А Глобе было совсем не до шуток: он очень плохо знал немецкий язык, путал значение слов и пытался подправить свою речь с помощью запомнившихся поговорок, но одна из этих поговорок оказалась настолько неуместной, что команда «Люфтваффе» встретила ее дружным хохотом.

Котька, наконец-то, понял: «Вон что, голубчик, да они же смеются над тобой. А что это за новый господин? Кажется, переводчик? Ну так и есть — переводчик! Давай-ка, русявый, только погромче говори»!

Стройный молодой шатен, призванный Глобой на помощь, держался в кругу спортсменов натянуто и стесненно — он поминутно кланялся, вытянув руки по швам, ждал, пока Глоба закончит фразу, и повторял ее по-немецки четко и бесстрастно. Постепенно в раздевалке установилась тишина, лица спортсменов стали сосредоточенны и серьезны; словно по команде, они поворачивались то в сторону Глобы, то к молодому шатену, а он с равнодушием автомата строго отчеканивал слова.

Вытирая большим носовым платком вспотевшие ладони, Глоба докладывал самым почтительным тоном:

— Так называемая «команда хлебозавода», уважаемые господа, на самом деле представляет собой первоклассный коллектив мастеров футбола «Динамо». Большинство игроков известно не только здесь, но и за границей, так как имеет немалый опыт международных встреч. Киевляне играли во Франции, в Бельгии, встречались с турками и с блестящей командой басков. В команде есть игрок из сборной страны — Свиридов, его называют «непробиваемым беком», «королем защитной линии». В сочетании с опытным вратарем Русевичем они представляют из себя мощный дот.

— О майн гот! — прервал его летчик с железным крестом на мундире. — Какой же дурак развесил по городу афиши, в которых динамовцев именуют командой хлебозавода?

Глоба неопределенно покачал головой. Да, он согласен с этим замечанием, и у него возникали подобные сомнения. Больше того, сам начальник гестапо, оберфюрер Эрлингер, выразил возмущение глупостью организаторов матча.
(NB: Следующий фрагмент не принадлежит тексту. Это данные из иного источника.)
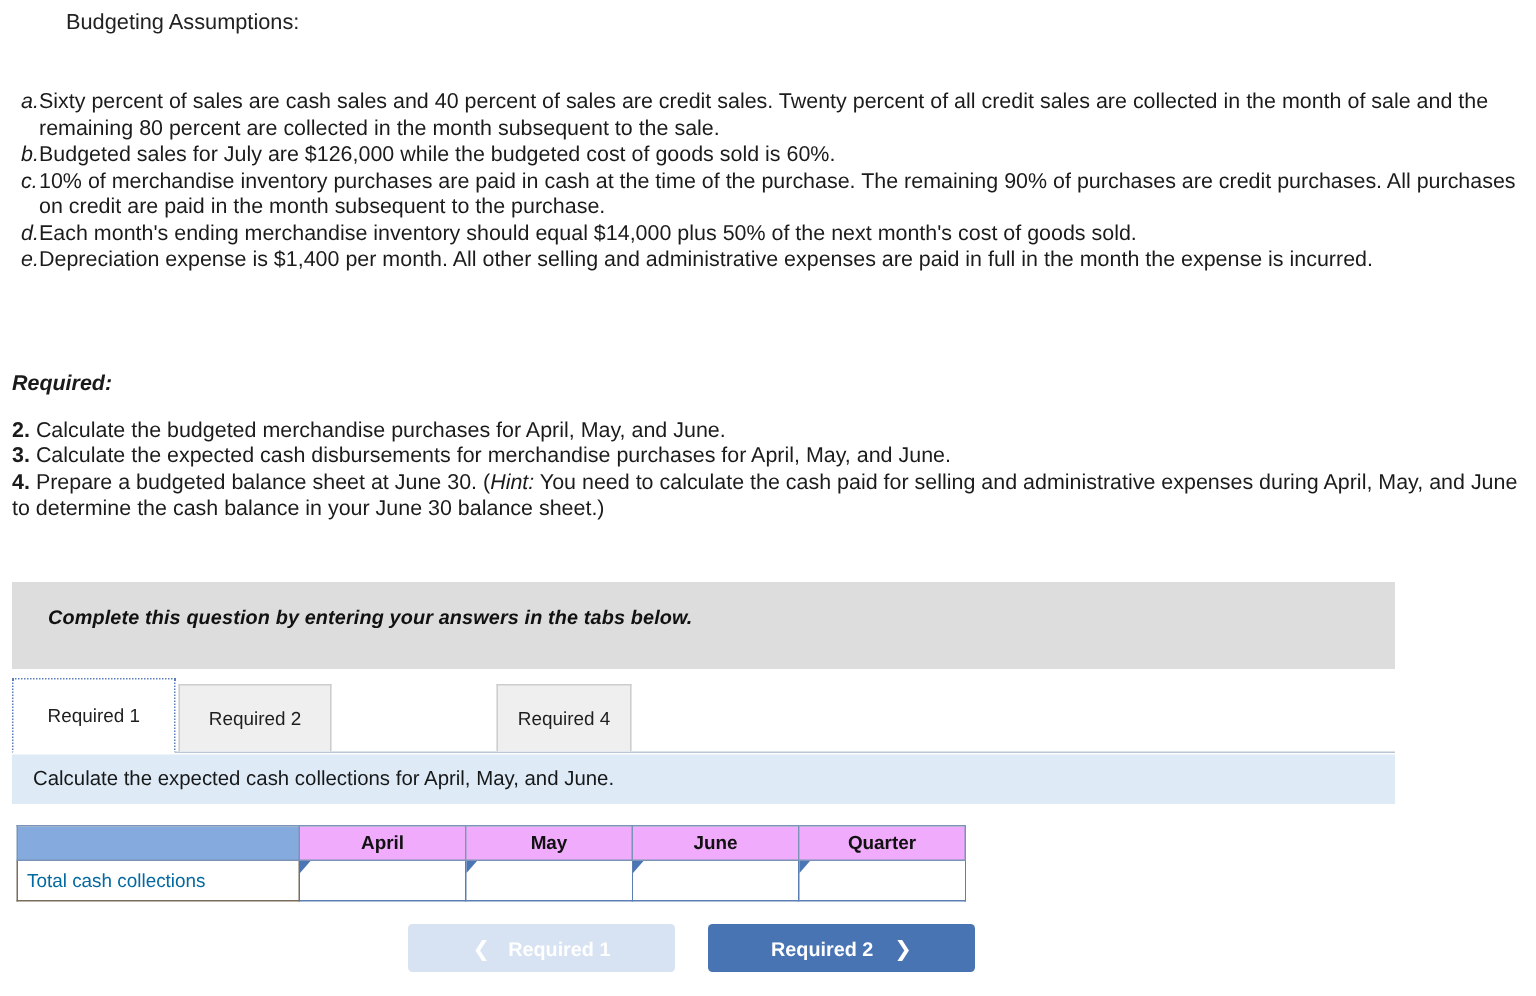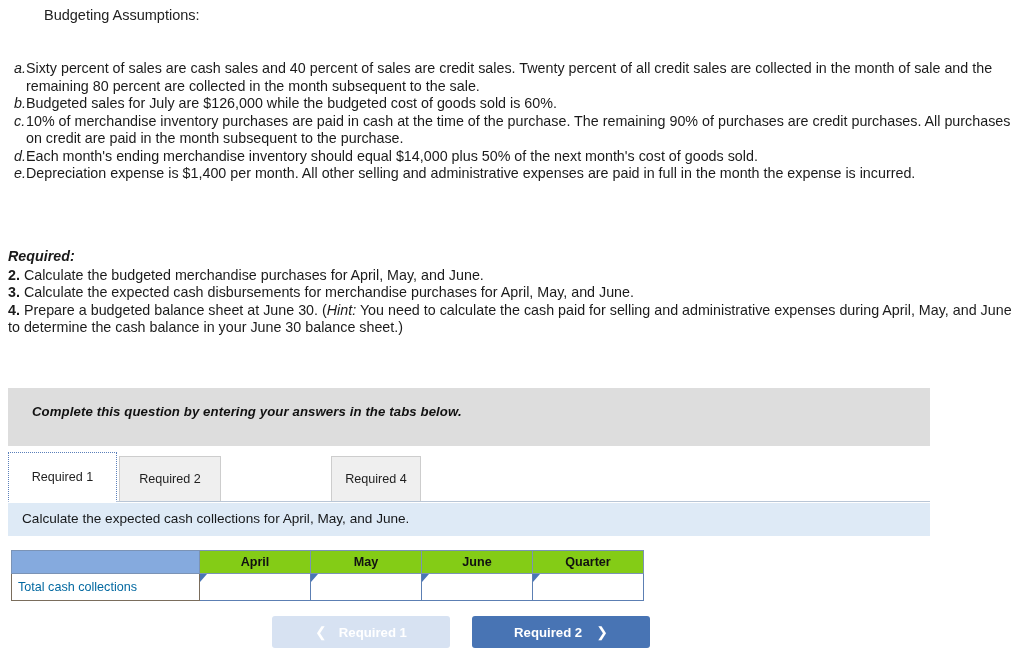"Required:" .required-title { margin-bottom: 1px -> 13px }
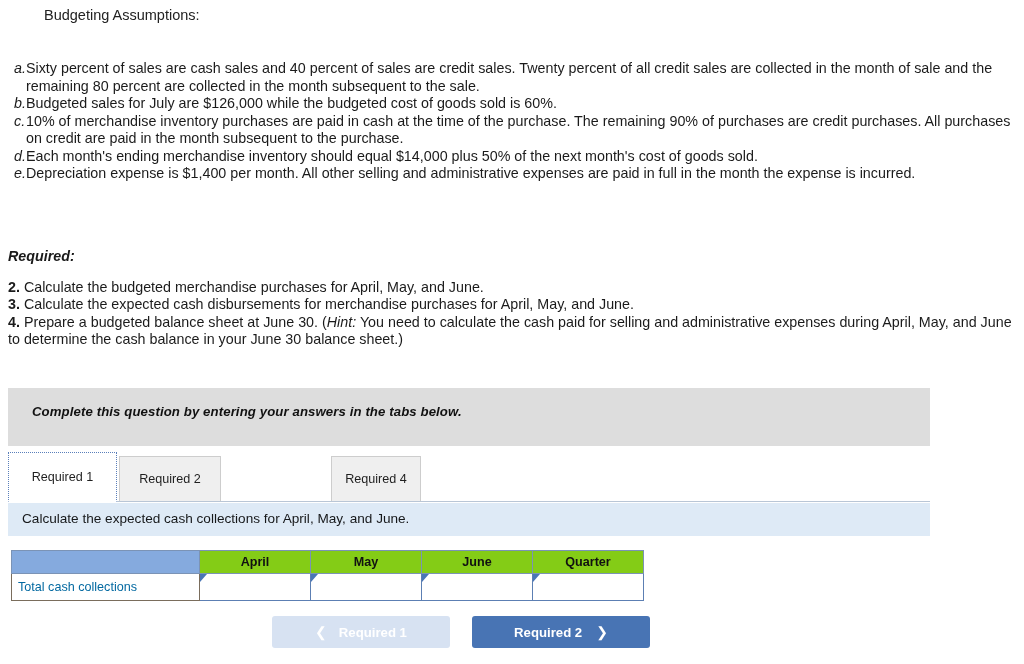"April" .answer-table thead th { background: #84cc16 -> #f0abfc }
К тому же и воскресный день выбран неудачно: скопление больших масс народа в оккупированном городе недопустимо, а поражение «Люфтваффе» в таких условиях может оказать отрицательное политическое воздействие на эти массы.

Летчик прервал рассуждения Глобы с раздражением:

— Не беспокойтесь! «Победительница Бостонного фронта» не имеет ни единого поражения. К тому же мы укрепили линию нападения. Наша пятерка способна сокрушить любую оборонительную линию русских. И мы, конечно, их сокрушим. В этом я уже заверил и господина Эрлингера, и господина Радомского.

— Я не сомневаюсь в вашей победе, — кланяясь, проговорил Глоба. — Я только полагаю, что силы противника следует заранее знать.

— Кто выделяется среди русских нападающих? — резко спросил летчик.

Глоба снова поклонился:

— Точно бьет по воротам центральный нападающий. Его фамилия Корж. Центральный полузащитник Кузенко — гроза вратарей. Вдвоем они сильны, но в одиночку не представляют большой опасности.

Летчик достал коробку спичек и стал раскладывать их на столе в том порядке, в каком состав команды занимает на поле свои места: вратарь, два защитника, три полузащитника и пять нападающих. Все игроки приблизились к столу и внимательно наблюдали за тренером. Котька не спускал глаз с немцев, напряженно глядя на их затылки. Он с трудом понял, что сказал тренер. В общем, его мысль сводилась к тому, чтобы первые пятнадцать минут вести разведку боем и стараться сразу же перенести игру на сторону киевлян. Если окажется, что игра не будет складываться в пользу «Люфтваффе», тогда Отто и Морис… Тренер дважды повторил эти имена и многозначительно взглянул на двух сидевших рядом игроков:

— Отто и Морису это не впервые…

Он вынул изо рта дымившую сигару и поднес ее к спичке, обозначавшей вратаря. Серная головка вспыхнула. Тренер снова затянулся сигарой и поднес ее к другой спичке, обозначавшей центрального полузащитника. Он поднят два пальца и спросил:

— Генуг?

— Зер гут! — отозвался тот, которого он назвал Морисом.

Котька не сразу понял смысл этой пантомимы, но чем больше вдумывался, тем яснее представлял, какая угроза нависла над его любимой командой. Нужно было немедленно что-то предпринять. Любой ценой следовало сию же минуту выбраться из этой проклятой засады и обо всем информировать Ваську. Возможно, он, Котька, сам сообщит о слышанном и виденном дяде Коле. Однако до начала игры нечего было и помышлять о переселении с «небес» на «землю».